If you’re experiencing pain or physical limitations after surgery for breast cancer, you’re not alone. Even as doctors at Memorial Sloan Kettering and other institutions work to refine surgical approaches to treatment, up to half of all breast cancer survivors feel pain or discomfort in their upper bodies, such as muscle spasms, tightness, soreness, or swelling.

Taken together these side effects are known as postmastectomy reconstruction sydrome, or PMRS, and experts at our Sillerman Center for Rehabilitation are highly skilled in caring for women with this condition.

To learn more about PMRS, we spoke with MSK physiatrist Michael Stubblefield, who specializes in identifying and treating the long-term complications many cancer survivors face.

First of all, what is postmastectomy reconstruction syndrome?

Postmastectomy reconstruction syndrome is essentially a blanket term used to describe the various neuromuscular, musculoskeletal, pain, and functional problems that can affect the upper body following treatment for breast cancer. If you’ve undergone mastectomy, axillary lymph node dissection, breast reconstruction, or radiation therapy, the symptoms you’re having may be connected to PMRS.

I should also mention that sometimes the disorder is called “post-mastectomy syndrome” or “post-mastectomy pain syndrome.” I prefer the term PMRS because the condition is not always painful and many woman who develop PMRS have undergone breast reconstruction.

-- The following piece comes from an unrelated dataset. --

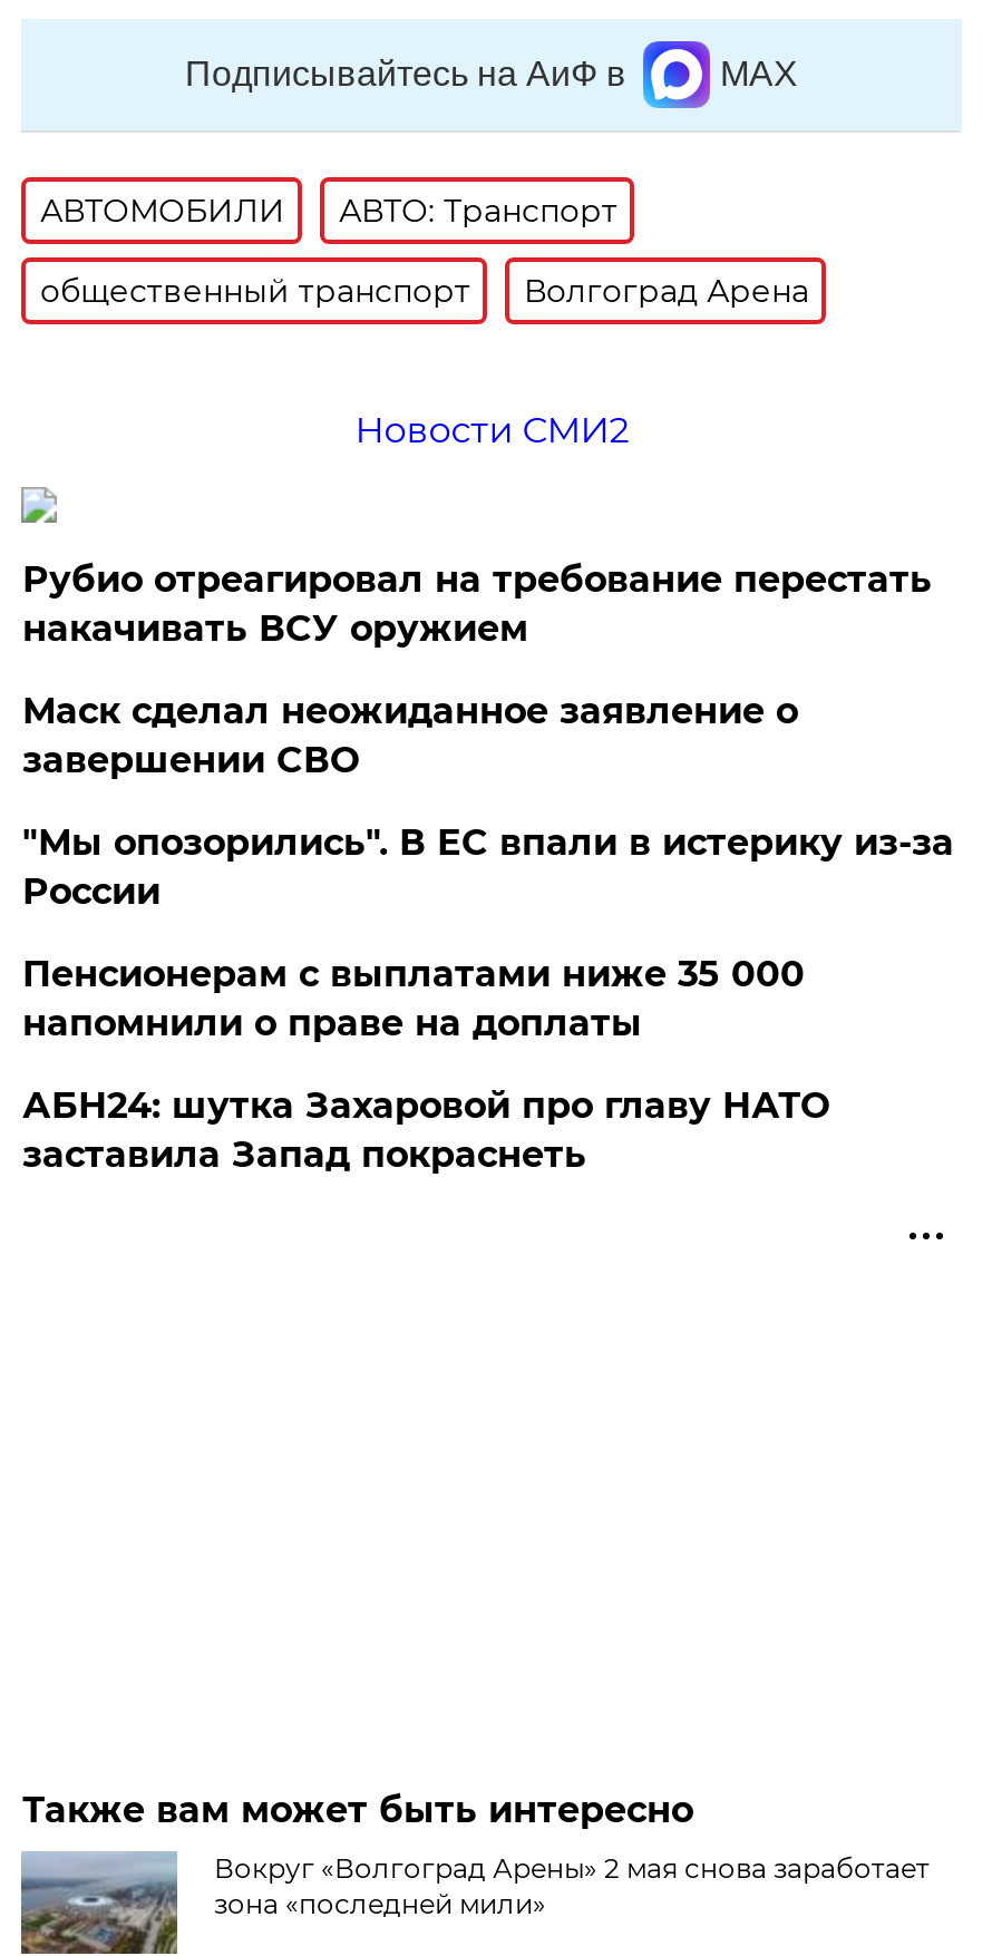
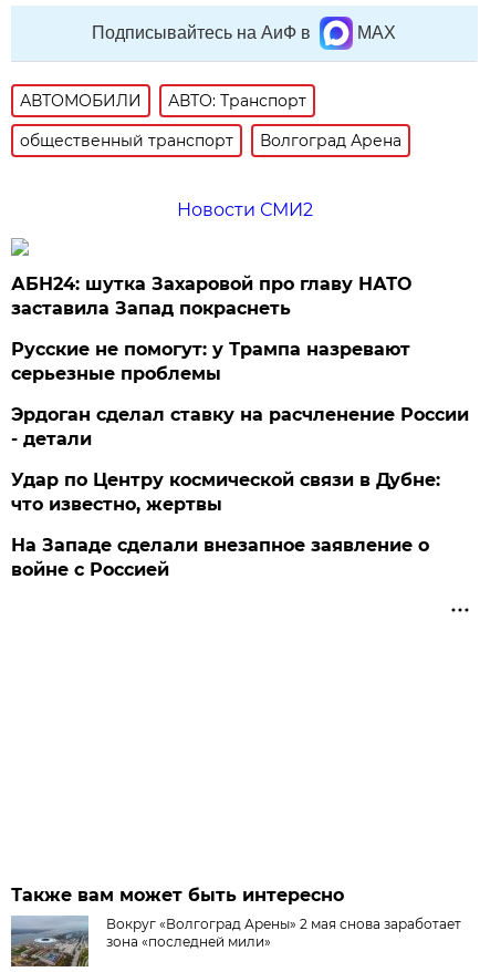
[22,558,954,1044] Рубио отреагировал на требование перестать | накачивать ВСУ оружием | Маск сделал неожиданное заявление о | завершении СВО | "Мы опозорились". В ЕС впали в истерику из-за | России | Пенсионерам с выплатами ниже 35 000 | напомнили о праве на доплаты -> none
moved [22,1084,829,1176] -> [12,273,412,319]: АБН24: шутка Захаровой про главу НАТО | заставила Запад покраснеть
none -> [12,339,469,580] Русские не помогут: у Трампа назревают | серьезные проблемы | Эрдоган сделал ставку на расчленение России | - детали | Удар по Центру космической связи в Дубне: | что известно, жертвы | На Западе сделали внезапное заявление о | войне с Россией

Can you say more about the symptoms of PMRS?

The symptoms vary widely and depend on the type of surgery the patient had and whether she received any additional treatments such as radiation therapy. Medical status and other factors unique to each person, such as how a patient’s body scars and heals, also play a role.

For example, a woman whose intercostobrachial nerve [a nerve in the armpit] was affected during surgery may have some barely noticeable numbness in her inner arm, while another woman may develop a condition called intercostal brachial neuralgia, which can be extremely painful with burning, tingling, and other unpleasant neuropathic sensations.

Physical therapy is the mainstay of treatment for most patients.

– Michael Stubblefield, Physiatrist 

Some patients with implants describe tightness and painful spasms of the chest wall, soreness of the muscles, trouble breathing, and a variety of other sensations that can range from inconvenient to disabling.

Women who have had TRAM [transverse rectus abdominus myocutaneous], or other myocutaneous flaps in which the patient’s own tissue is used during the reconstruction, may experience muscle spasms, or neuropathic pain in the area where the tissue was removed. Radiation therapy can cause radiation fibrosis [scarring and hardening of tissue] leading to additional nerve damage and tightening of the chest wall muscles. Shoulder pain and dysfunction are also a common complication of PMRS.

How is postmastectomy reconstruction syndrome diagnosed?

A rehabilitation physician [also called a physiatrist] with experience treating the condition can usually make a diagnosis by reviewing your medical history and performing a basic physical exam. Sometimes additional assessment, such as electromyography to detect abnormal nerve and muscle function, is needed. Imaging such as MRI of the cervical spine, brachial plexus, or shoulder is also helpful in certain situations.

Determining the cause of PMRS can be complicated, and we are still working to understand the underlying reasons why it develops.

What are some of the ways you treat PMRS?

The treatment of PMRS depends on the patient’s symptoms. Physical therapy is the mainstay of treatment for most patients. A skilled therapist may also use such techniques as myofascial release to loosen scarred tissues, neuromuscular reeducation, stretching, and strengthening.

In addition to physical therapy, lymphedema therapy may help people who suffer from lymphedema [swelling caused by removal of lymph nodes] or cording [thick, rope-like structures that form under the skin of the armpit], which are also common complications of PMRS.

Pain medications, usually nerve stabilizers such as pregabalin (Lyrica®) or gabapentin (Neurontin®), are useful in treating neuropathic pain and spasm. Botulinum toxin (Botox®) and other injections can be extremely effective in reducing or eliminating painful spasms.

Comments

I had a double mastectomy and reconstruction in 2013 at MSKCC and I did go thur physical therapy but I notice that I still have difficulty with certain movements. For example recently ideas traveling and it was extremely difficult for me to put my carry on into the overhead but taking it down wasn't an issue. I have been working out and use no weights or 2.5lbs and I experience soreness /fatigue feeling from my shoulder to my elbow . I also feel this at times when running/walking a distances .Not i do not do any weight bearing chest exercises per my plastic surgeons recommendation. Should I go back to physical therapy ?
Thank you

M, we are not able to answer personal medical questions on our blog. We recommend you speak with someone from your MSK healthcare team about your concerns. Thank you for your comment.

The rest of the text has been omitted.